* **EXCERPTED DATA**
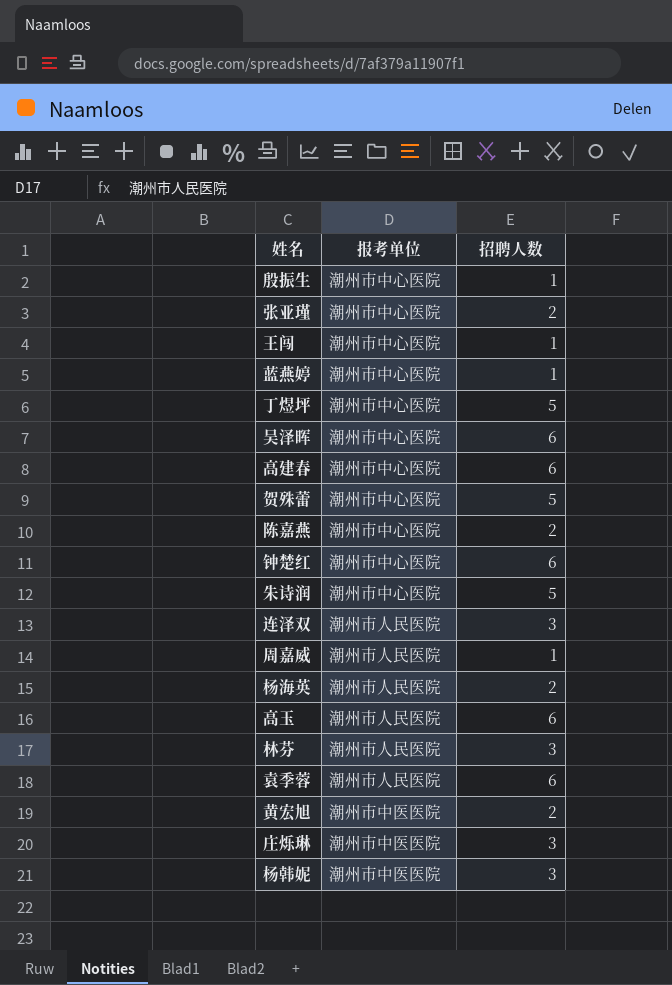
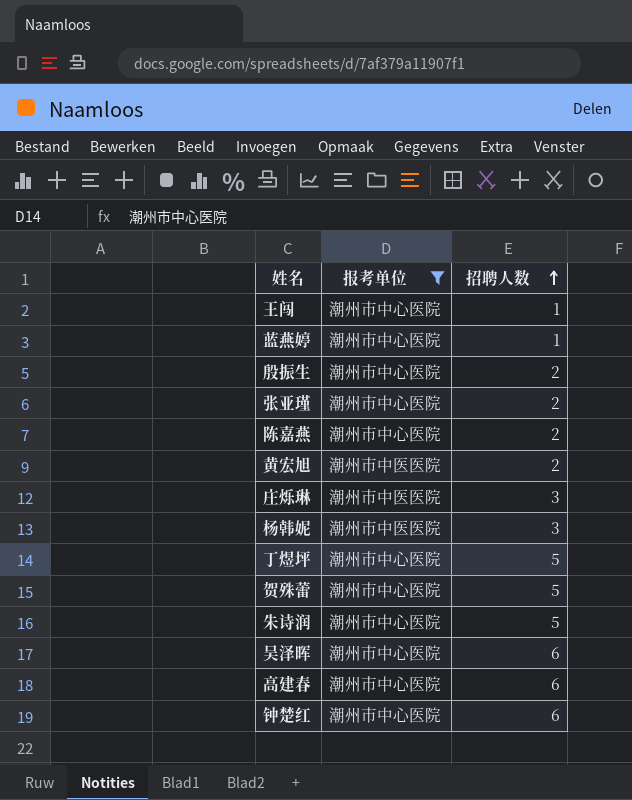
filter: none -> 报考单位 != 潮州市人民医院
row order: none -> 招聘人数 ascending
殷振生 | 招聘人数: 1 -> 2

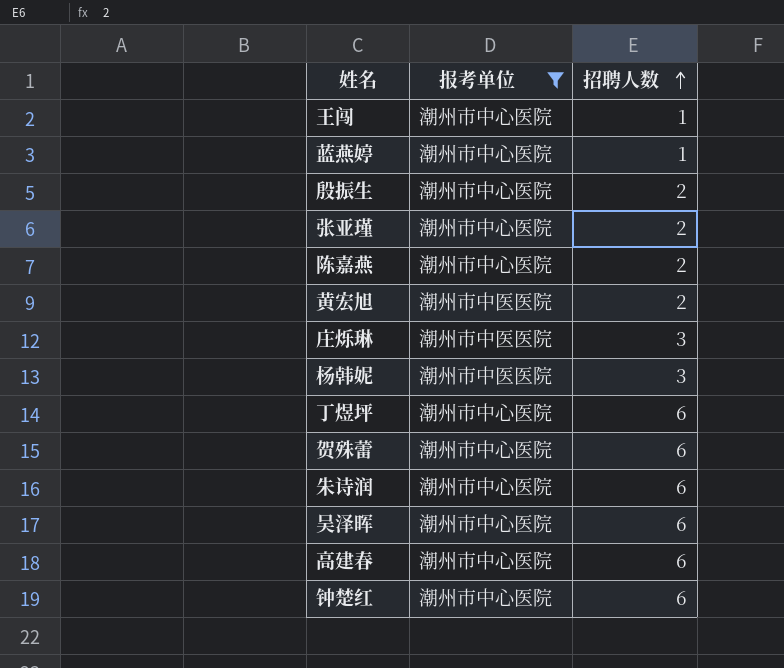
丁煜坪 | 招聘人数: 5 -> 6
贺殊蕾 | 招聘人数: 5 -> 6
朱诗润 | 招聘人数: 5 -> 6

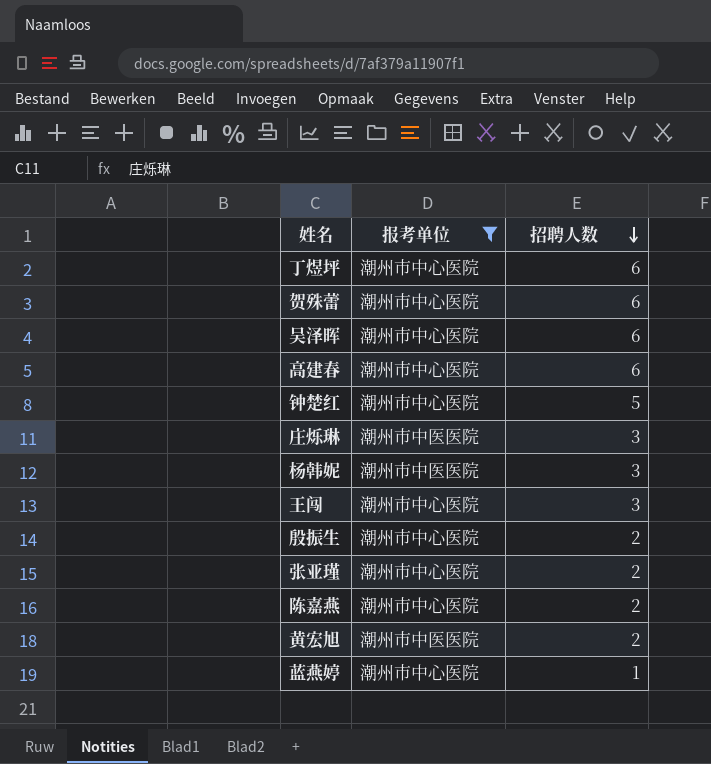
row order: 招聘人数 ascending -> 招聘人数 descending
row 朱诗润: 潮州市中心医院 | 6 -> none
钟楚红 | 招聘人数: 6 -> 5
王闯 | 招聘人数: 1 -> 3

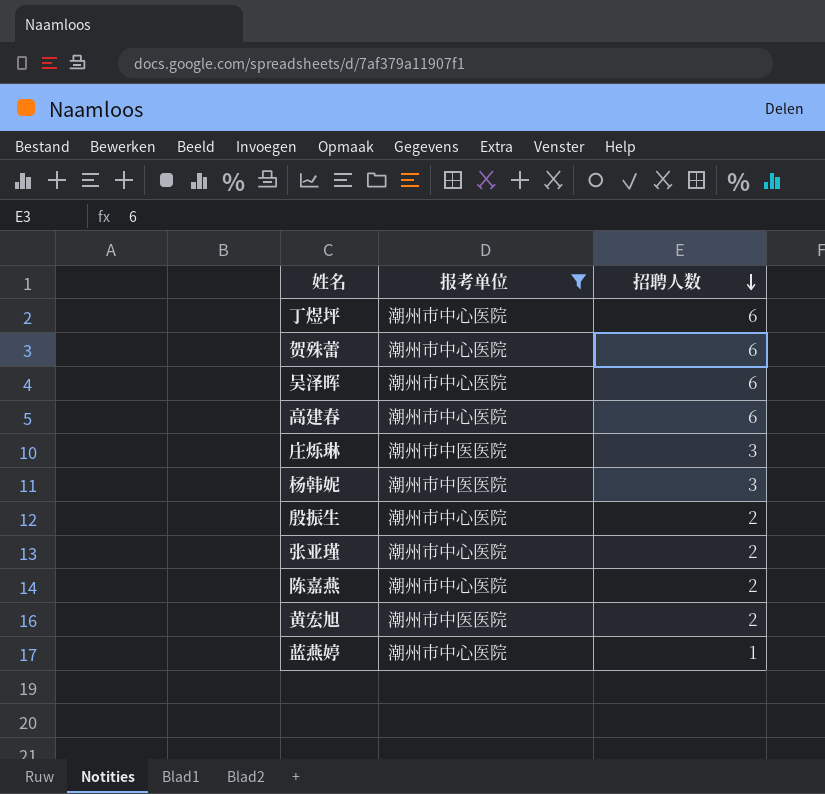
row 钟楚红: 潮州市中心医院 | 5 -> none
row 王闯: 潮州市中心医院 | 3 -> none

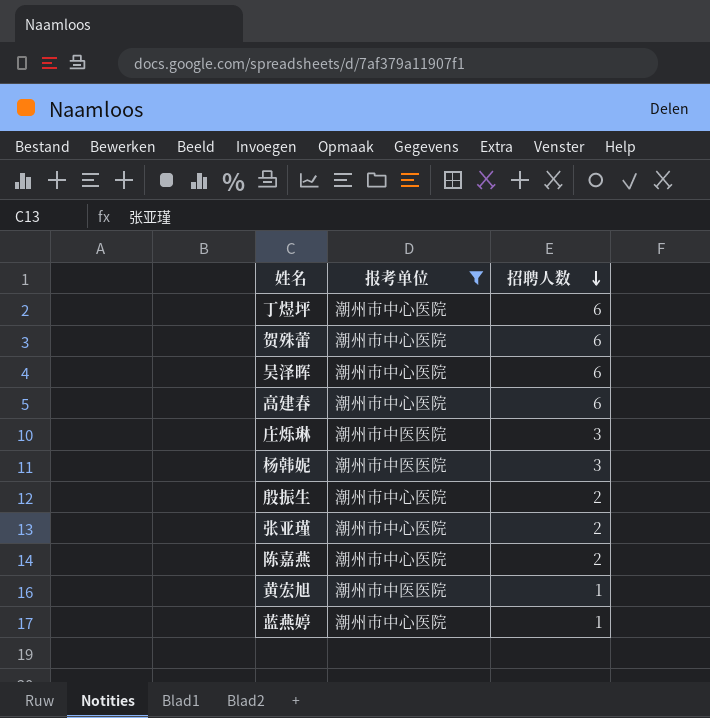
黄宏旭 | 招聘人数: 2 -> 1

* **PROBLEM TO SOLVE**
Would you please repeat each record exactly? Leave the pictures out.

* **EXERCISE SOLUTION**
filter: none -> 报考单位 != 潮州市人民医院
row order: none -> 招聘人数 ascending
殷振生 | 招聘人数: 1 -> 2

丁煜坪 | 招聘人数: 5 -> 6
贺殊蕾 | 招聘人数: 5 -> 6
朱诗润 | 招聘人数: 5 -> 6

row order: 招聘人数 ascending -> 招聘人数 descending
row 朱诗润: 潮州市中心医院 | 6 -> none
钟楚红 | 招聘人数: 6 -> 5
王闯 | 招聘人数: 1 -> 3

row 钟楚红: 潮州市中心医院 | 5 -> none
row 王闯: 潮州市中心医院 | 3 -> none

黄宏旭 | 招聘人数: 2 -> 1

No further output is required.